O sonho quase impossível

Sônia conta que foi convencida que a melhor coisa a se fazer com o filho que estava para nascer era doá-lo para uma família que pudesse criá-lo bem. Porém, quando soube de uma possível venda, ficou desesperada, já que nunca concordaria com tal atitude.

“Imagina, nenhum dinheiro do mundo me faria fazer isso. Eu queria o bem dele, tenho medo do que pode ter acontecido”, relata.

Sônia publicou em vários grupos do Facebook a procura pelo filho desaparecido em Blumenau em 1983. Mas até o momento nenhum sinal ou ajuda para encontrá-lo ela recebeu. Pelo contrário, foi alvo de ofensas em comentários de pessoas desconhecidas.

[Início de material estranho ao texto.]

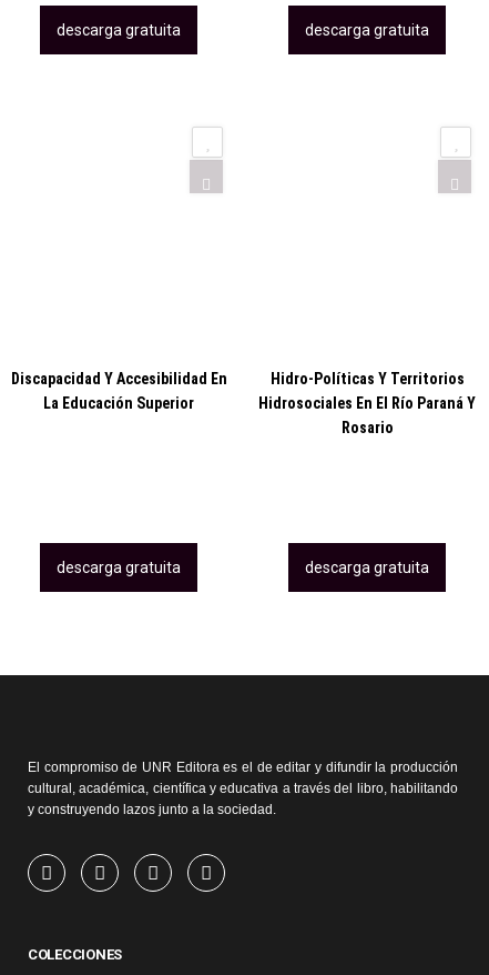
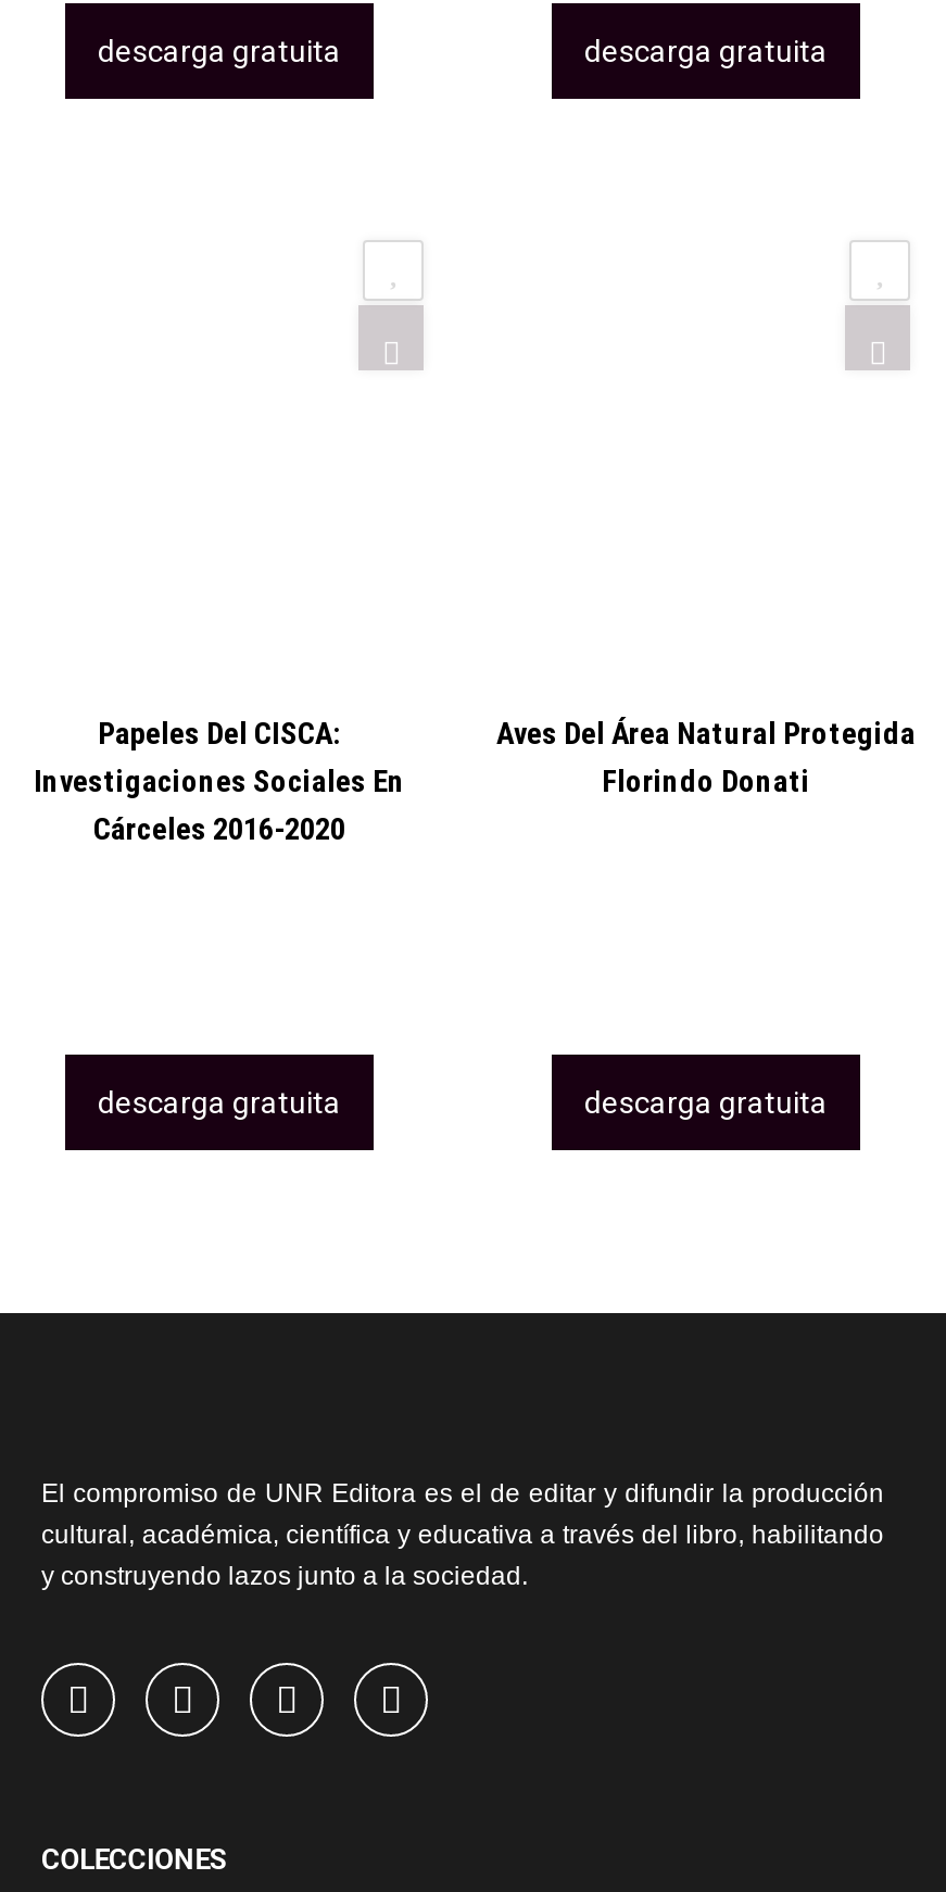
[11,370,227,412] Discapacidad Y Accesibilidad En | La Educación Superior -> [34,716,405,846] Papeles Del CISCA: | Investigaciones Sociales En | Cárceles 2016-2020
[258,370,476,437] Hidro-Políticas Y Territorios | Hidrosociales En El Río Paraná Y | Rosario -> [496,716,916,799] Aves Del Área Natural Protegida | Florindo Donati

“Sou muito julgada pelas pessoas. Mas elas não conhecem meu sofrimento, não sabem de tudo que passei, nem como é saber de tudo que aconteceu. Eles me detonam, mas mesmo assim continuo publicando. Eu queria saber que ele está bem, que está vivo. Se eu souber disso já estou feliz. Se ele não quiser me conhecer, tudo bem, mas se eu souber dele, quem sabe ver ele de longe, pra mim já vai ser maravilhoso”.

Antes das redes sociais, ela chegou a contratar um advogado para tentar buscar informações, mas disse que foi “dinheiro gasto pra nada”, já que não recebeu nem um fio de esperança. Nem registros de entrada ou saída dela ou do nascimento do bebê foram encontrados no hospital.

O Hospital Santa Isabel era de responsabilidade da Sociedade Divina Providência do Brasil desde a abertura até 2015, quando passou a ser administrado pela Associação Congregação de Santa Catarina.

* O nome Sônia é fictício, para preservar a identidade da mulher, que não quis se identificar devido aos ataques que vem sofrendo.

* O filho de Sônia nasceu entre o dia 16 e 17 de setembro de 1983, ou seja, está com 36 anos atualmente.